While still working as an art critic, she was stricken with cancer. She traveled to Paris to undergo surgery, but without positive results. Disappointed and desperately sick, Pagu attempted suicide, but did not succeed. Of this episode, she wrote the pamphlet "Truth and Freedom": "A bullet got behind, between gauze pads and shattered memories." She returned to Brazil and died on December 12, 1962, due to the disease.

==Literature==
Pagu published the novels Industrial Park (the author's edition, 1933), under the pseudonym Mara Lobo, considered the first Brazilian proletarian novel, and A Famosa Revista (The Famous Magazine) (Americ-Edit, 1945), in collaboration with Geraldo Ferraz. Industrial Park was published in the United States in translation of Kenneth David Jackson in 1994 by the University of Nebraska Press. A version in Spanish of this novel was published in 2016 and translated by Martín Camps, Professor at the University of the Pacific in Stockton, California. She has also written detective stories under the pseudonym King Shelter, originally published in Detective magazine, directed by playwright Nelson Rodrigues, and then gathered in Safra Macabra (Livraria José Olympio Editora, 1998).

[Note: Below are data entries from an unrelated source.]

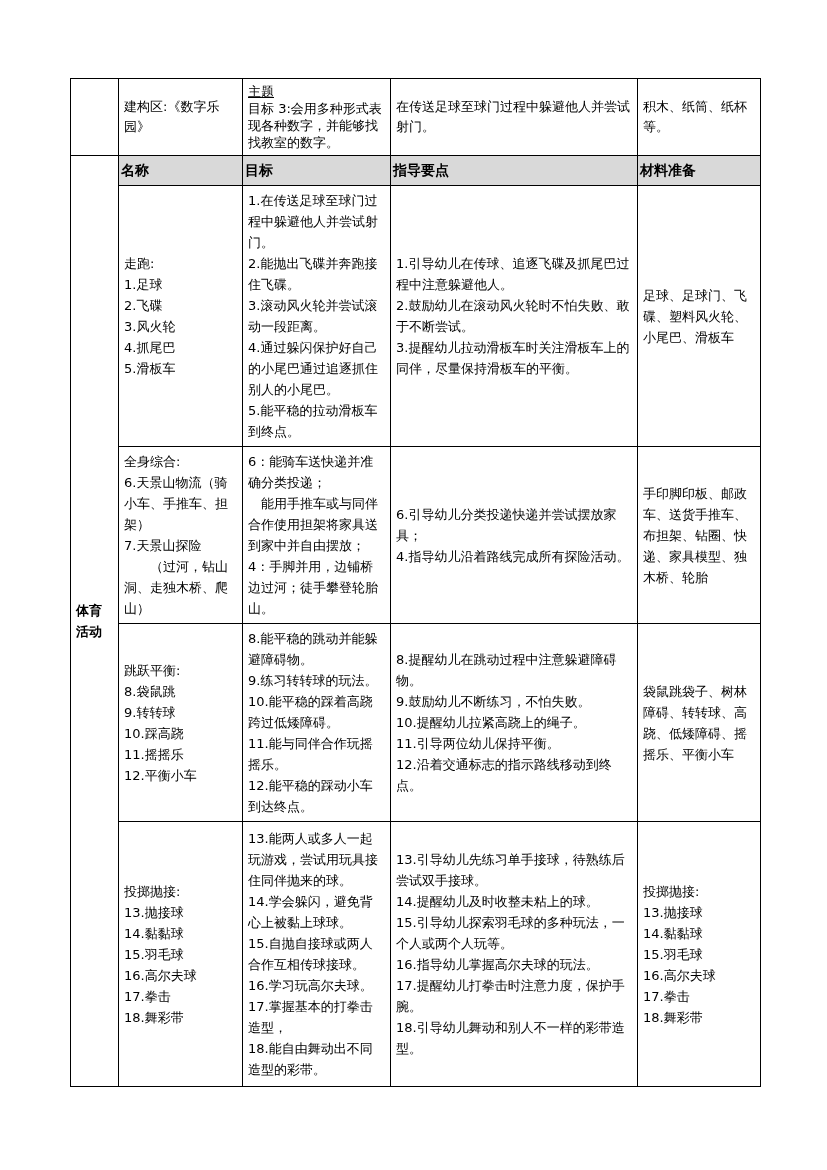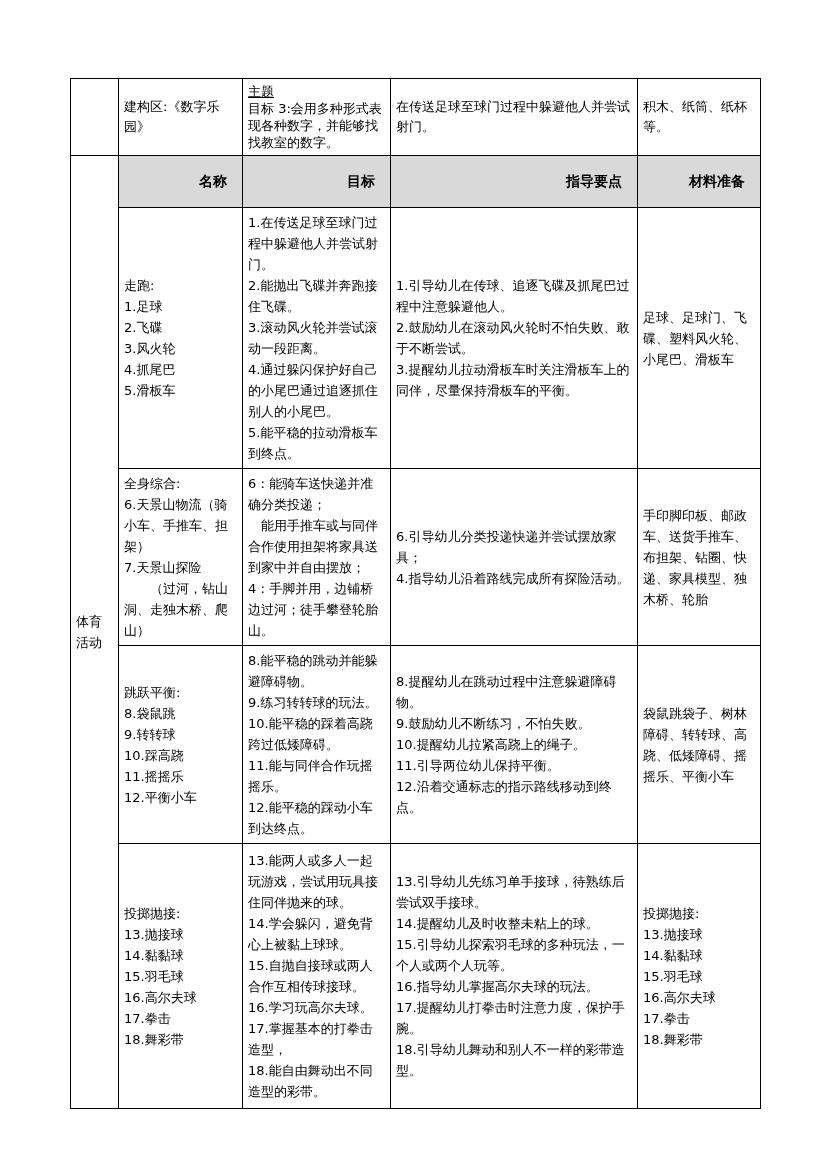--- a/index.html
+++ b/index.html
@@ -26,26 +26,26 @@
   
   col.c0{width:48px;}col.c1{width:124px;}col.c2{width:148px;}col.c3{width:247px;}col.c4{width:123px;}
   
   tr.r-top{height:70px;}
   tr.r-top td.topgoal{vertical-align:top;line-height:17px;}
   tr.r-top td{line-height:20px;}
   .u{text-decoration:underline;}
   
   tr.r-head{height:30px;}
   tr.r-head td.hcell{
-    background:#d9d9d9;text-align:right;font-weight:bold;font-size:14px;
-    vertical-align:middle;padding:15px;
+    background:#d9d9d9;text-align:left;font-weight:bold;font-size:14px;
+    vertical-align:middle;padding:2px;
   }
   
   td.side{
-    text-align:center;vertical-align:middle;font-weight:normal;font-size:15px;
+    text-align:center;vertical-align:middle;font-weight:bold;font-size:15px;
     line-height:20px;white-space:pre-line;padding:2px;
   }
   
   tr.r1{height:260px;}
   tr.r2{height:155px;margin-left:24px;}
   tr.r3{height:195px;}
   tr.r4{height:265px;}
   td.goals{vertical-align:top;}
   td.name,td.guide,td.mat{vertical-align:middle;}
 </style>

In her work, along with theater groups, she revealed and translated great authors hitherto unpublished in Brazil, such as James Joyce, Eugène Ionesco, Fernando Arrabal and Octavio Paz.

One of Pagu’s most famous pieces is her book, Parque Industrial, which was published in 1933 and offers insight into the social and economic issues that Brazil faced during the post-World War period. The book follows three young women during the 1930s, a time when the workforce was misogynistic. Marxism is a major theme throughout this novel, its significance reflected in the time period. The book depicts real hardships faced by women, not shying from depicting gruesome events. The perspectives of the novel's three major characters offers a holistic view of life in Sao Paulo, Brazil during the 1930s.

==Cultural depictions==

In 1988, the life of Pagu was told in the film Eternamente Pagu, the first movie directed by Norma Bengell. Carla Camurati played the title role.

A song titled "Pagu" was composed by Rita Lee and Zélia Duncan.